There's a contemporary market down town called Mercado da Ribeira and there's a coffee stall in there with a shiny Faema where you'd think you'd get some but alas not.

My grand plan is to move to Lisbon and introduce speciality coffee there, but it would mainly be for the benfit of 'coffee educated' tourists as I think you'd be hard pushed to get a Portugese person to pay more than 1Euro for an espresso and as for light roasts, well forgetaboutit!


----------



## unoll (Jan 22, 2014)

Cheers guys, I was hoping that a check of WBC competitors would help out, but it seems there's maybe a couple of places in Lisbon and not much else. Unfortunately (from a coffee point of view), I'm off to Porto, Sao Pedro Da Moel & the Douro valley. Maybe I'll just trade coffee for wine for 2 weeks









Having been to Lisbon before we really enjoyed going to an old cafe near the funicular just out of the centre, amazing pastries and it was fun to go up to the counter and ask one of the aging baristas for a bica.

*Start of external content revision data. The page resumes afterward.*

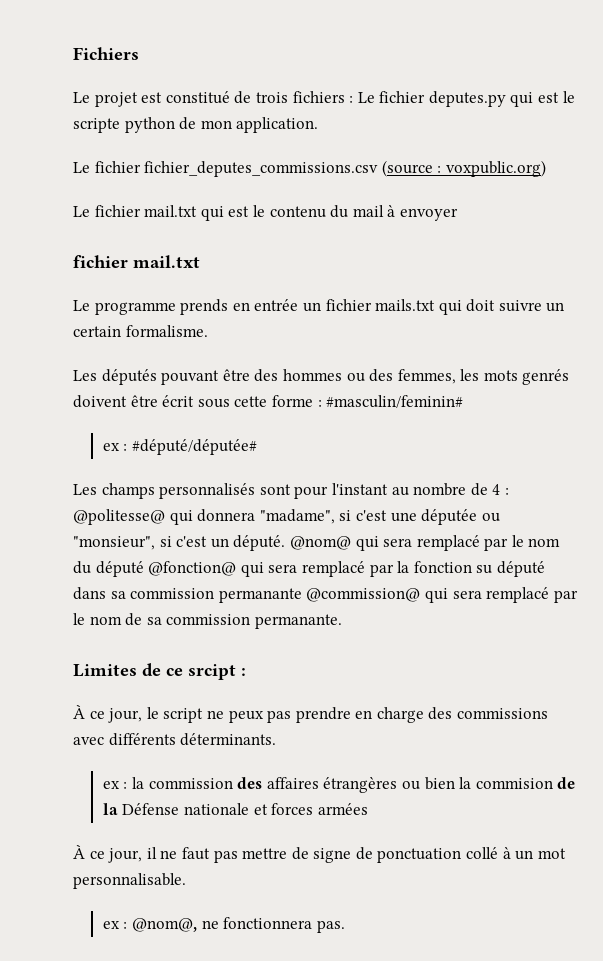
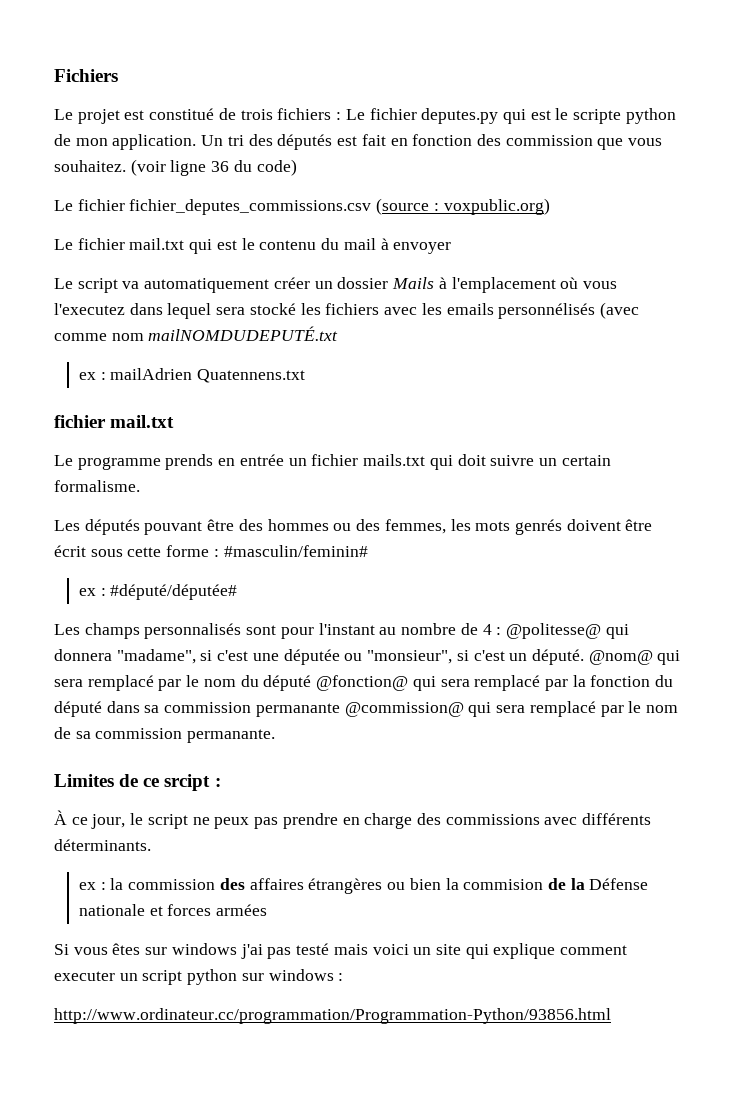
+ Un tri des députés est fait en fonction des commission que vous souhaitez. (voir ligne 36 du code)
+ Le script va automatiquement créer un dossier Mails à l'emplacement où vous l'executez dans lequel sera stocké les fichiers avec les emails personnélisés (avec comme nom mailNOMDUDEPUTÉ.txt
+ ex : mailAdrien Quatennens.txt
- @nom@ qui sera remplacé par le nom du député @fonction@ qui sera remplacé par la fonction su député dans sa commission permanante @commission@ qui sera remplacé par le nom de sa commission permanante.
+ @nom@ qui sera remplacé par le nom du député @fonction@ qui sera remplacé par la fonction du député dans sa commission permanante @commission@ qui sera remplacé par le nom de sa commission permanante.
- À ce jour, il ne faut pas mettre de signe de ponctuation collé à un mot personnalisable.
- ex : @nom@, ne fonctionnera pas.
+ Si vous êtes sur windows j'ai pas testé mais voici un site qui explique comment executer un script python sur windows :
+ http://www.ordinateur.cc/programmation/Programmation-Python/93856.html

The coffee was some of the hottest, most bitter Ive ever had but at least the pastry and a sachet of sugar made it manageable.


----------



## Milanski (Oct 10, 2013)

http://www.amazon.co.uk/Delta-Roasted-Arabica-Robusta-Coffee/dp/B007OU6CHY

HAHAHAHAHAHA!!!

Really??


----------



## unoll (Jan 22, 2014)

"A modern roasting and cooling process delivers and retains it's special aroma and excellent taste"

"Combines the intensity of robusta ground beans with the fine and delicate aroma of arabica ground beans"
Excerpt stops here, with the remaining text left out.